### Exercise details
Filter out all lines without the word "width" from the data below, please, and copy the rest.

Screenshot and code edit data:
- Opening Delimiter -

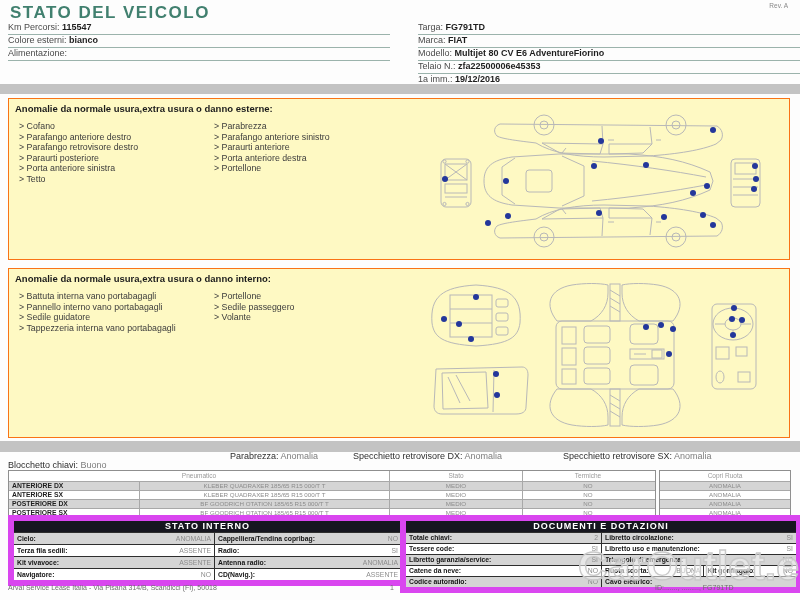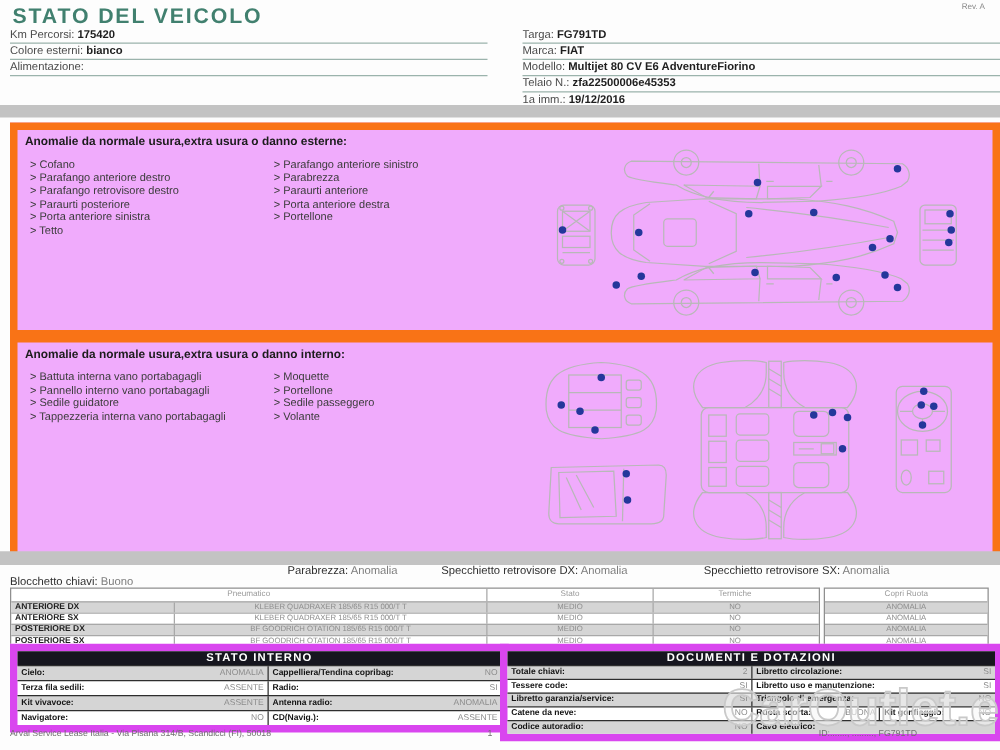--- a/index.html
+++ b/index.html
@@ -77,7 +77,7 @@
 <div class="abs rev">Rev. A</div>
 
 <div class="abs hdr-col hdr-left">
-  <div class="fieldrow"><span>Km Percorsi:</span> <b>175420</b></div>
+  <div class="fieldrow"><span>Km Percorsi:</span> <b>115547</b></div>
   <div class="fieldrow"><span>Colore esterni:</span> <b>bianco</b></div>
   <div class="fieldrow"><span>Alimentazione:</span> <b></b></div>
 </div>

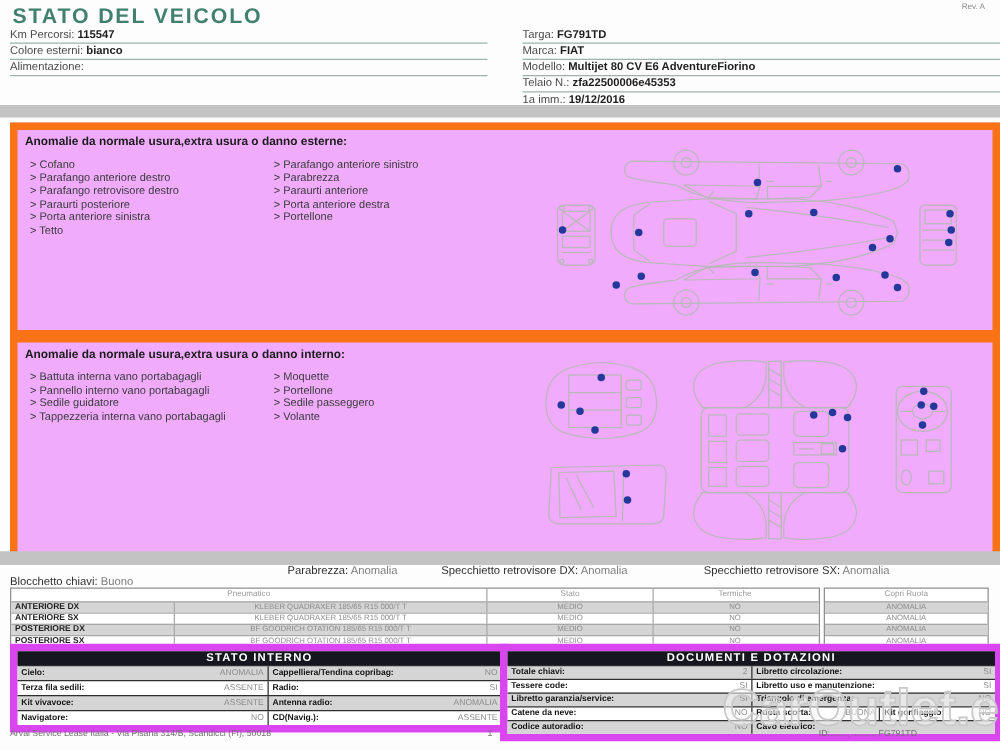--- a/index.html
+++ b/index.html
@@ -20,7 +20,7 @@
   .band1{top:84px;} .band2{top:441px;height:11px;}
 
   
-  .abox{left:8px;width:780px;border:6px solid #f97316;background:#f0abfc;}
+  .abox{left:8px;width:780px;border:1px solid #f97316;background:#fef9c3;}
   .abox-ext{top:98px;height:160px;}
   .abox-int{top:268px;height:168px;}
   .abox h2{margin:4px 0 0 6px;font-size:9.5px;color:#1c1c1c;}

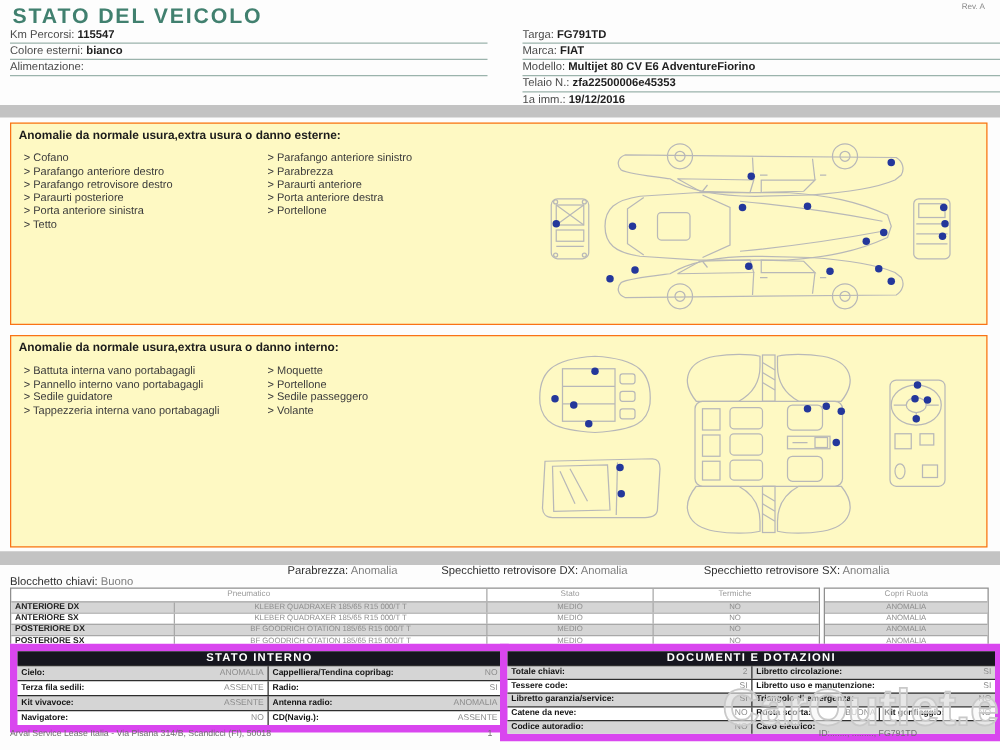--- a/index.html
+++ b/index.html
@@ -103,8 +103,8 @@
     <span class="it">Tetto</span>
   </div>
   <div class="alist c2">
+    <span class="it">Parabrezza</span>
     <span class="it">Parafango anteriore sinistro</span>
-    <span class="it">Parabrezza</span>
     <span class="it">Paraurti anteriore</span>
     <span class="it">Porta anteriore destra</span>
     <span class="it">Portellone</span>

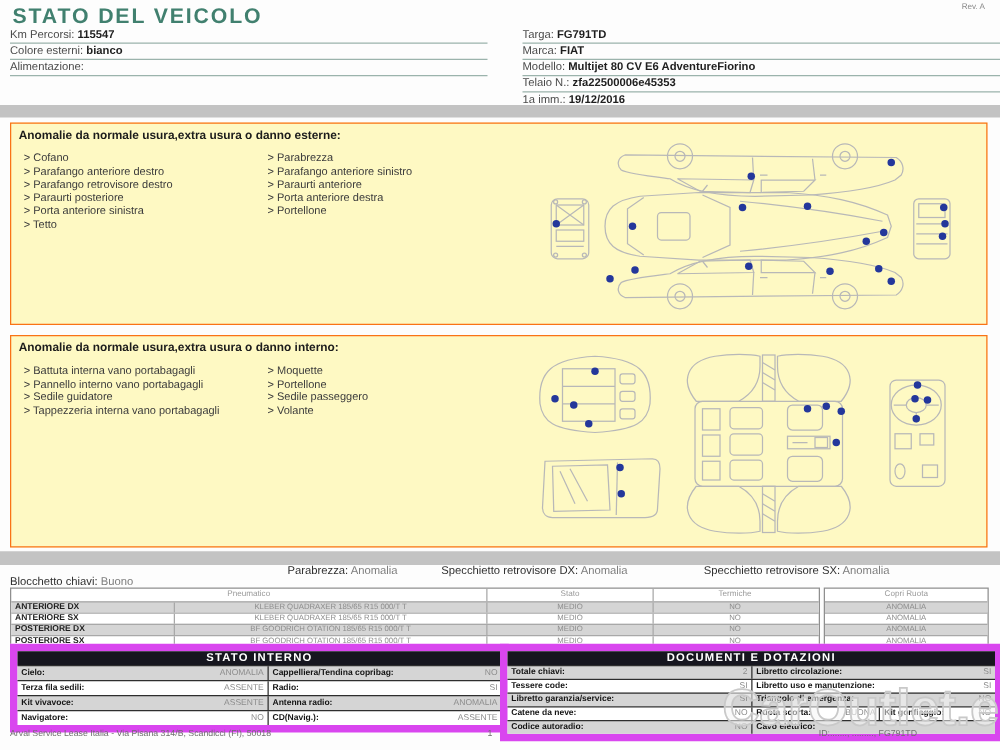--- a/index.html
+++ b/index.html
@@ -193,7 +193,6 @@
     <span class="it">Tappezzeria interna vano portabagagli</span>
   </div>
   <div class="alist c2">
-    <span class="it">Moquette</span>
     <span class="it">Portellone</span>
     <span class="it">Sedile passeggero</span>
     <span class="it">Volante</span>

- Closing Delimiter -

### Exercise result
-  .abox{left:8px;width:780px;border:6px solid #f97316;background:#f0abfc;}
+  .abox{left:8px;width:780px;border:1px solid #f97316;background:#fef9c3;}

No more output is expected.